Anyone can help me to understand why ? Thank you.
I think that the main problem is that your grammar does not fully describe the input, leading to several mismatches. The two main problems I saw was that you forgot that each of your key-pair values must end in a semicolon and did not specify that a key-pair value can come after a closing curly brace. It also looks like the lines:
pair = atom | lbr + OneOrMore( expr ) + rbr
expr << Group( atom + pair )
...would require each set of curly braces to contain, at minimum, two key-pair values or a key-pair value and a set of curly braces.

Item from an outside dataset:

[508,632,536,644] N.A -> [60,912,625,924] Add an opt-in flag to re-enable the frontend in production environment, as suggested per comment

I believe this would cause an error once you encounter the lines:
{
key value;
};
...within your input, though I'm not entirely certain.

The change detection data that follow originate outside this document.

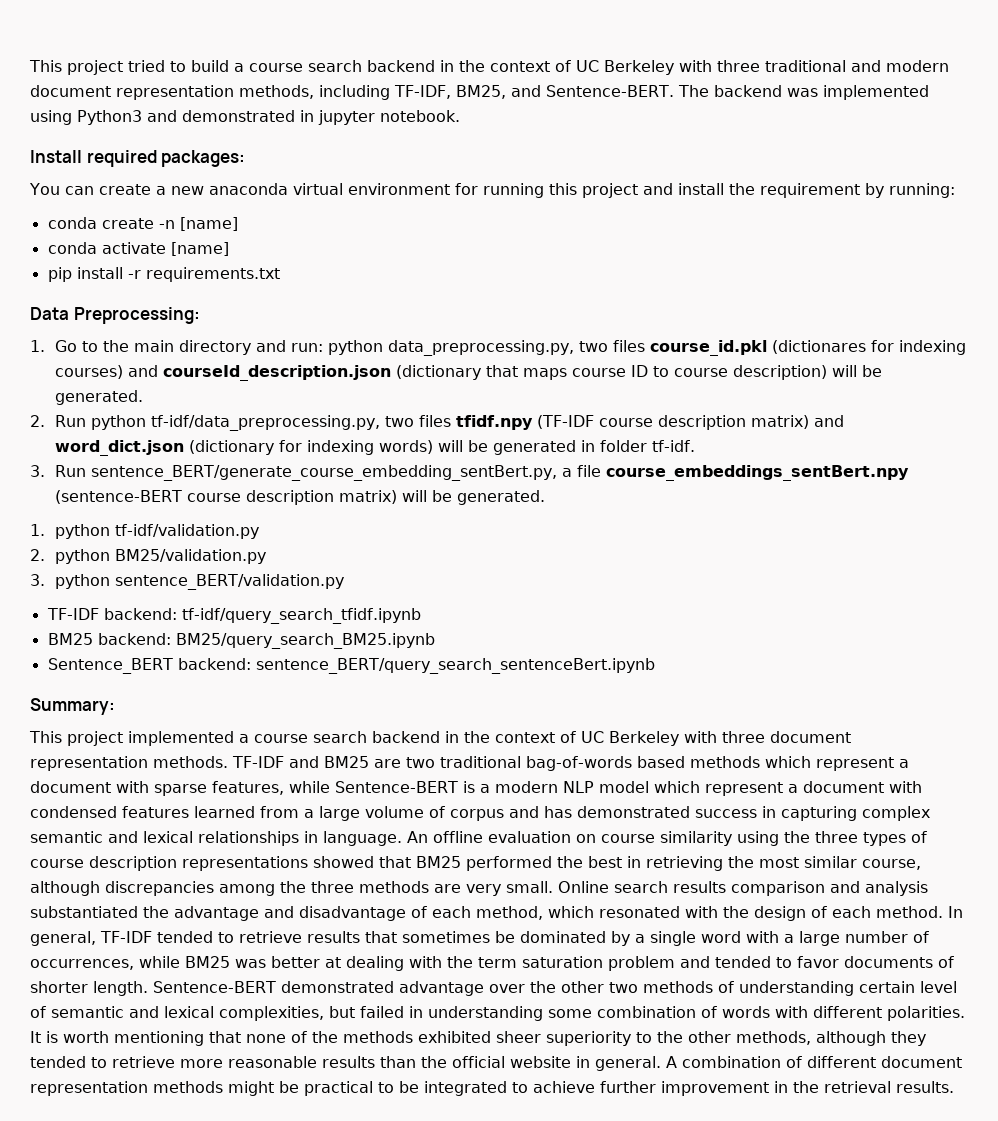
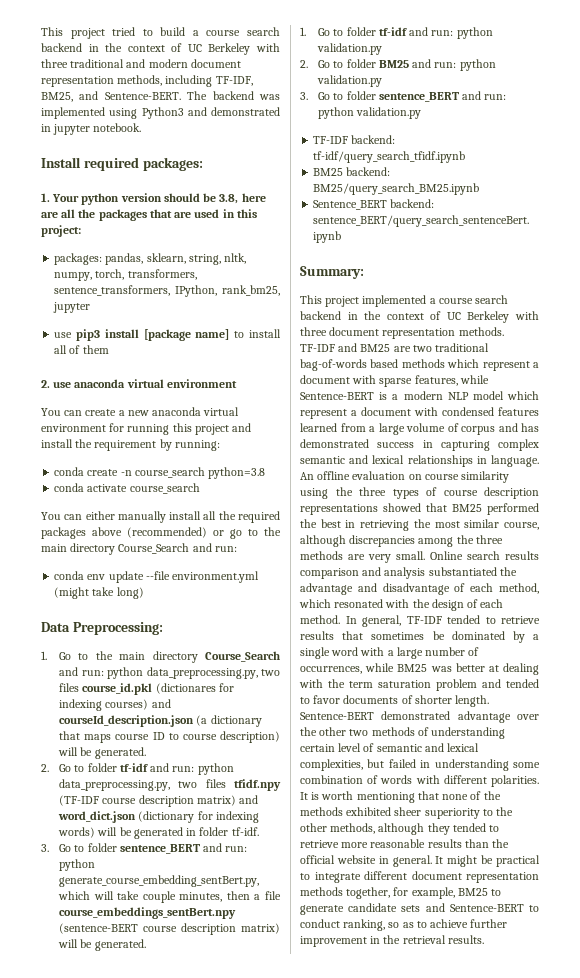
(246, 158) none -> [41,193,266,205] [41,209,257,221] [41,225,81,237] [54,253,247,265] [54,269,197,281] [54,285,280,297] [53,302,91,313] [54,329,282,341] [54,345,109,354] [41,379,237,388] // 1. Your python version should be 3.8, here are all the packages that are used in this project: // packages: pandas, sklearn, string, nltk, numpy, torch, transformers, sentence_transformers, IPython, rank_bm25, jupyter // use pip3 install [package name] to install all of them // 2. use anaconda virtual environment
[179,217,238,231] [name] -> [134,467,266,479] course_search python=3.8
[170,242,229,256] [47,267,280,282] [name] // pip install -r requirements.txt -> [129,483,200,494] [41,511,280,523] [41,527,281,539] [41,543,237,555] [54,571,260,583] [54,587,144,599] course_search // You can either manually install all the required packages above (recommended) or go to the main directory Course_Search and run: // conda env update --file environment.yml (might take long)
(252, 347) none -> [205,651,280,662] Course_Search
[396,365,482,380] (dictionary -> [196,715,262,727] (a dictionary
[55,415,381,431] Run python tf-idf/data_preprocessing.py, -> [59,763,234,775] [59,779,171,791] Go to folder tf-idf and run: python data_preprocessing.py,
[55,465,558,481] Run sentence_BERT/generate_course_embedding_sentBert.py, -> [59,843,248,854] [59,859,96,871] [59,875,260,887] [58,891,250,903] Go to folder sentence_BERT and run: python generate_course_embedding_sentBert.py, which will take couple minutes, then
[55,524,260,539] [30,549,267,564] [30,574,345,590] python tf-idf/validation.py // 2. python BM25/validation.py // 3. python sentence_BERT/validation.py -> [318,27,493,39] [317,43,383,55] [300,59,496,71] [317,75,383,87] [300,91,507,102] [318,107,422,119] Go to folder tf-idf and run: python validation.py // 2. Go to folder BM25 and run: python validation.py // 3. Go to folder sentence_BERT and run: python validation.py
[666,1056,962,1068] [30,1081,507,1096] A combination of different document representation methods might be practical to be integrated -> [435,855,540,867] [300,871,539,883] [300,887,502,899] [300,903,539,915] [300,919,414,931] It might be practical to integrate different document representation methods together, for example, BM25 to generate candidate sets and Sentence-BERT to conduct ranking, so as

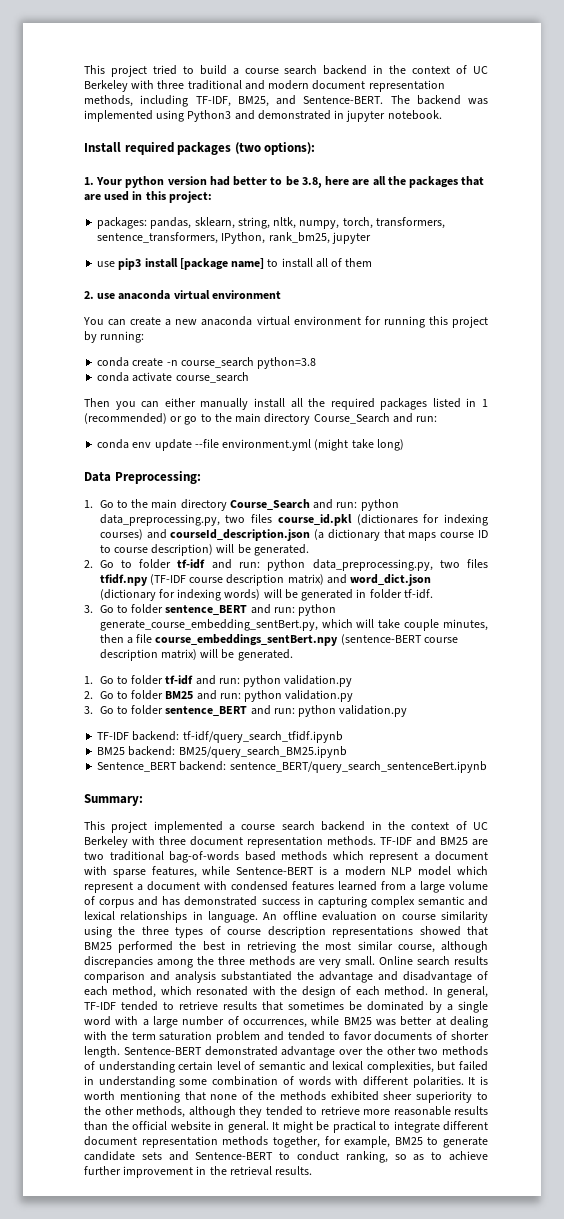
[142,157,203,171] packages: -> [177,142,316,155] packages (two options):
[163,193,200,202] should -> [209,176,283,186] had better to
[232,423,252,432] [41,439,157,451] and install the requirement -> (488, 322) none
[41,512,61,520] You -> [84,398,136,410] Then you
[92,527,122,536] above -> [432,398,488,408] listed in 1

In any case, after playing around with your grammar, I ended up with this:
from pyparsing import *
data = """key1 value1;
header_name "optional_metadata"
{
key2 value2;
sub_header_name
{
key value;
};
};
key3 value3;"""
# I'm reusing the key characters for the header names, which can contain a semicolon
VALID_KEY_CHARACTERS = srange("[a-zA-Z0-9_]")
VALID_VALUE_CHARACTERS = srange("[a-zA-Z0-9_\"\'\-\.@]")

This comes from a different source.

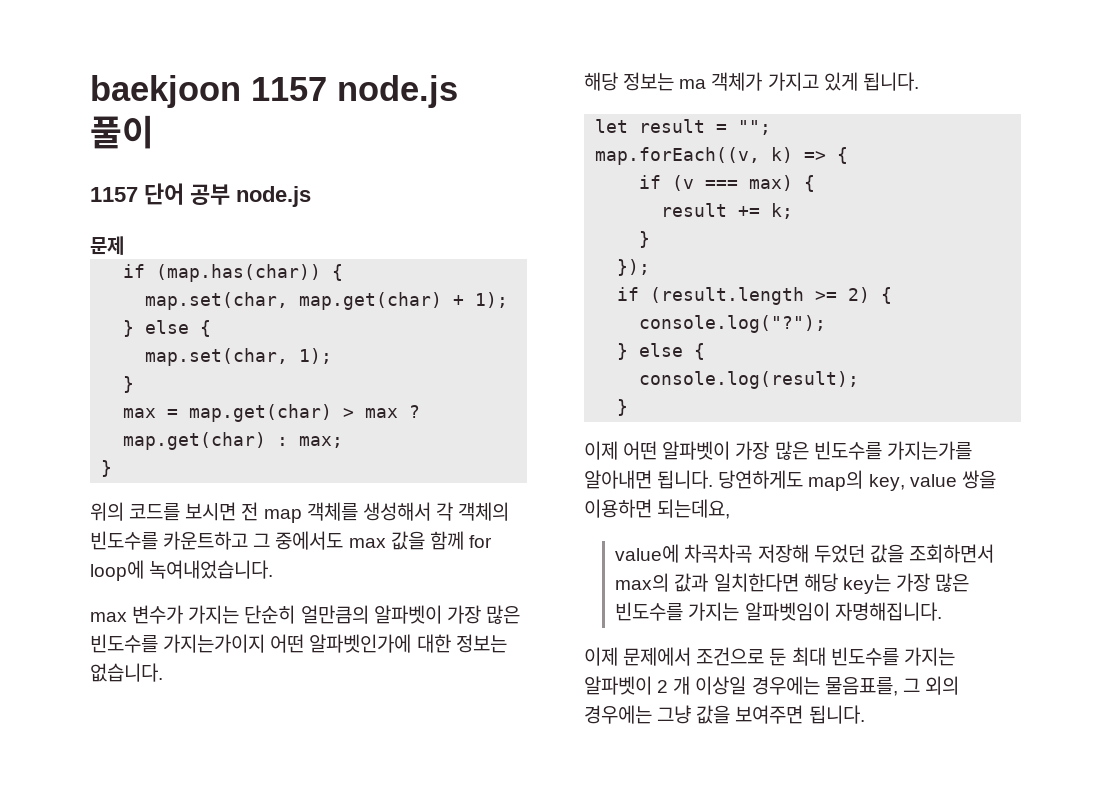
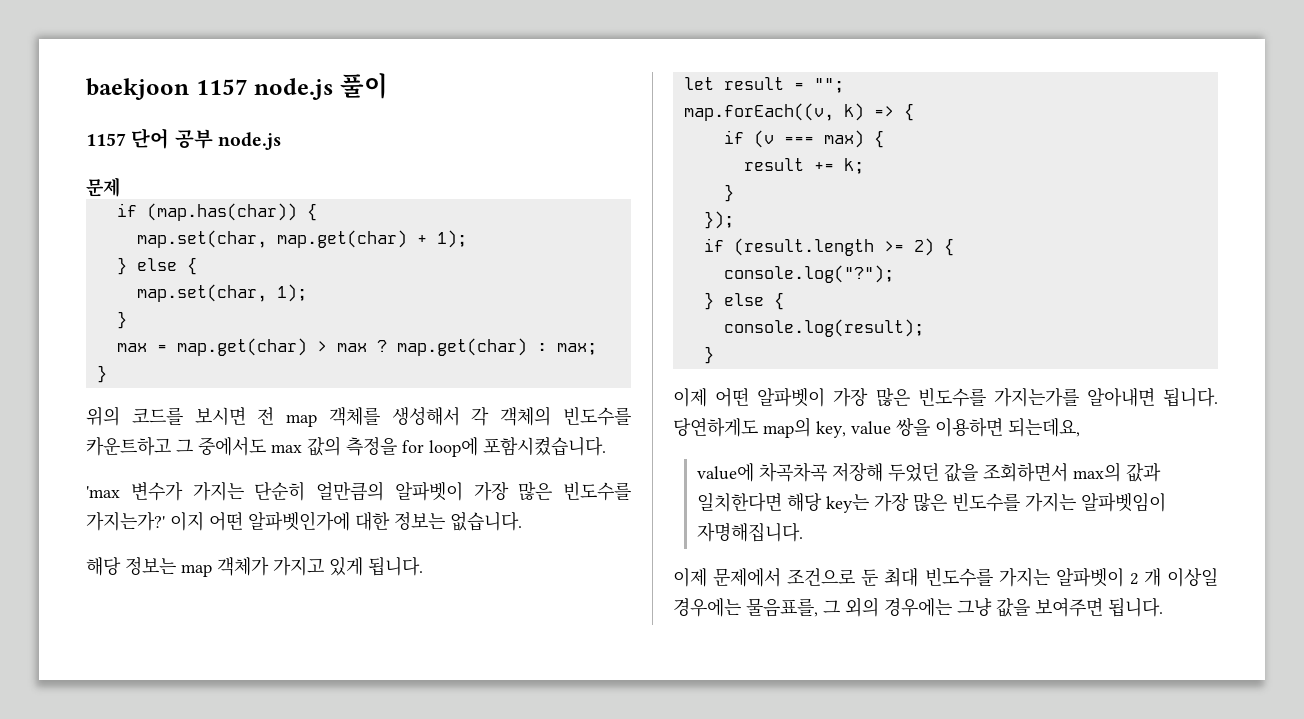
[390,531,492,550] [90,560,274,581] [90,612,127,622] 값을 함께 for loop에 녹여내었습니다. // max -> [307,436,606,457] [86,486,120,498] 값의 측정을 for loop에 포함시켰습니다. // 'max
[163,634,266,653] 가지는가이지 -> [86,511,204,531] 가지는가?' 이지
[679,79,707,89] ma -> [181,564,212,577] map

semicolon = Literal(';').suppress()
lbr = Literal('{').suppress()
rbr = Literal('}').suppress()
key = Word(VALID_KEY_CHARACTERS)
value = Word(VALID_VALUE_CHARACTERS)
key_pair = Group(key + value + semicolon)("key_pair")
metadata = Group(key + Optional(value))("metadata")
header = key_pair + Optional(metadata)
expr = Forward()
contents = Group(lbr + expr + rbr + semicolon)("contents")
expr << header + Optional(contents) + Optional(key_pair)
print expr.parseString(data).asXML()
This results in the following output:
<key_pair>
<key_pair>
<ITEM>key1</ITEM>
<ITEM>value1</ITEM>
</key_pair>
<metadata>
<ITEM>header_name</ITEM>
<ITEM>"optional_metadata"</ITEM>
</metadata>
<contents>
<key_pair>
<ITEM>key2</ITEM>
<ITEM>value2</ITEM>
</key_pair>
<metadata>
<ITEM>sub_header_name</ITEM>
</metadata>
<contents>
<key_pair>
<ITEM>key</ITEM>
<ITEM>value</ITEM>
</key_pair>
</contents>
</contents>
<key_pair>
<ITEM>key3</ITEM>
<ITEM>value3</ITEM>
</key_pair>
</key_pair>
I'm not entirely sure if this is exactly what you were trying to accomplish, hopefully it should be close enough that you can tweak it to suit your particular task.